(incorporating some responses to
http://www.ietf.org/mail-archive/web/apps-discuss/current/msg06599.html as a LC
comment)
It would be helpful if this document could further motivate the need for
proxies to generate static obfuscated tokens. These two lines in particular,
from 6.3 and 8.3, respectively, seem a bit weak:
"The identifiers can
be randomly generated for each request and do not need to be
statically assigned to resources."
"When using such tokens, a static token per user would increase the
possibility for external organizations to track separate users."
Is it possible to recommend that generated tokens have limited lifetimes
(per-request or otherwise), and make the static case the exception? The first
statement above gets at this, but it seems to me that the middle ground between
random generation per request and permanent unique token is worth emphasizing
if there will be proxies that want to keep per-client identifiers around for
some limited amount of time that isn't forever.
It's also worth noting that the second statement above is equally true for
statically provisioned client IP addresses.
Also, this statement in 8.3 is not really true and probably better left out:
"Proxies using this extension will preserve the information of a
direct connection, which has an end-user privacy impact, if the end-
user or deployer does not know or expect that this is the case."

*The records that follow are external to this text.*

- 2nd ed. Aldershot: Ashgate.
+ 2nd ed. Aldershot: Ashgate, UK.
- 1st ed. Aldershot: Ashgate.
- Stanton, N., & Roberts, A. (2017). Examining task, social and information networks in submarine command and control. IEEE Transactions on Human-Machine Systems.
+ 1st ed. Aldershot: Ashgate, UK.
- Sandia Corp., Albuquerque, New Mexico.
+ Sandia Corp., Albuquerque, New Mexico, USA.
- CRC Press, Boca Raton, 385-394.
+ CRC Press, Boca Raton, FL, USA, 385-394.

There can certainly be a privacy impact whether the user or deployer has
awareness/expectation or not.
Alissa
On Jul 9, 2012, at 12:28 PM, The IESG wrote:
The IESG has received a request from the Applications Area Working Group
WG (appsawg) to consider the following document:
- 'Forwarded HTTP Extension'
<draft-ietf-appsawg-http-forwarded-06.txt> as Proposed Standard
The IESG plans to make a decision in the next few weeks, and solicits
final comments on this action. Please send substantive comments to the
ietf(_at_)ietf(_dot_)org mailing lists by 2012-07-23. Exceptionally, comments
may be
sent to iesg(_at_)ietf(_dot_)org instead. In either case, please retain the
beginning of the Subject line to allow automated sorting.
Abstract
This document standardizes an HTTP extension header field that allows
proxy components to disclose information lost in the proxying
process, for example, the originating IP address of a request or IP
address of the proxy on the user-agent-facing interface. Given a
trusted path of proxying components, this makes it possible to
arrange it so that each subsequent component will have access to, for
example, all IP addresses used in the chain of proxied HTTP requests.

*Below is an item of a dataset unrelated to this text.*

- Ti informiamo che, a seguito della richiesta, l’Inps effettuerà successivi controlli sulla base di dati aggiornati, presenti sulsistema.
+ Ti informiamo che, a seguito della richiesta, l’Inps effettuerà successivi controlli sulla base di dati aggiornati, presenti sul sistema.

This document also specifies guidelines for a proxy administrator to
anonymize the origin of a request.
The file can be obtained via
http://datatracker.ietf.org/doc/draft-ietf-appsawg-http-forwarded/
IESG discussion can be tracked via
http://datatracker.ietf.org/doc/draft-ietf-appsawg-http-forwarded/ballot/
No IPR declarations have been submitted directly on this I-D.
====================================
A specific point for Last Call discussion, please:
During AD Evaluation, the registration policy for the new "HTTP
Forwarded parameters" registry (see Section 9) was changed to
"Specification Required" from "RFC Required". This needs further
review during Last Call, for two reasons:
1. While RFC Required forces new registrations through the IETF RFC
process, and might discourage registrations from individuals or
organizations that are unfamiliar with or averse to that process,
Specification Required necessitates the appointment of a Designated
Expert to review the requests and associated specifications. Each of
these policies comes with baggage, and we have to make sure we're
weighing it down with the *right* baggage.
2. If we stay with Specification Required we should include a short
paragraph with rough guidelines for the Designated Expert: what to
consider when approving registration requests. If we want the DE to
approve most requests, just checking the associated specifications for
sanity, we need to say that. If we want the DE to put some judgment
into deciding whether the requested parameters make sense and fit into
the usage model, or whatever, we should say something about that.
Comments and proposed text for this are encouraged.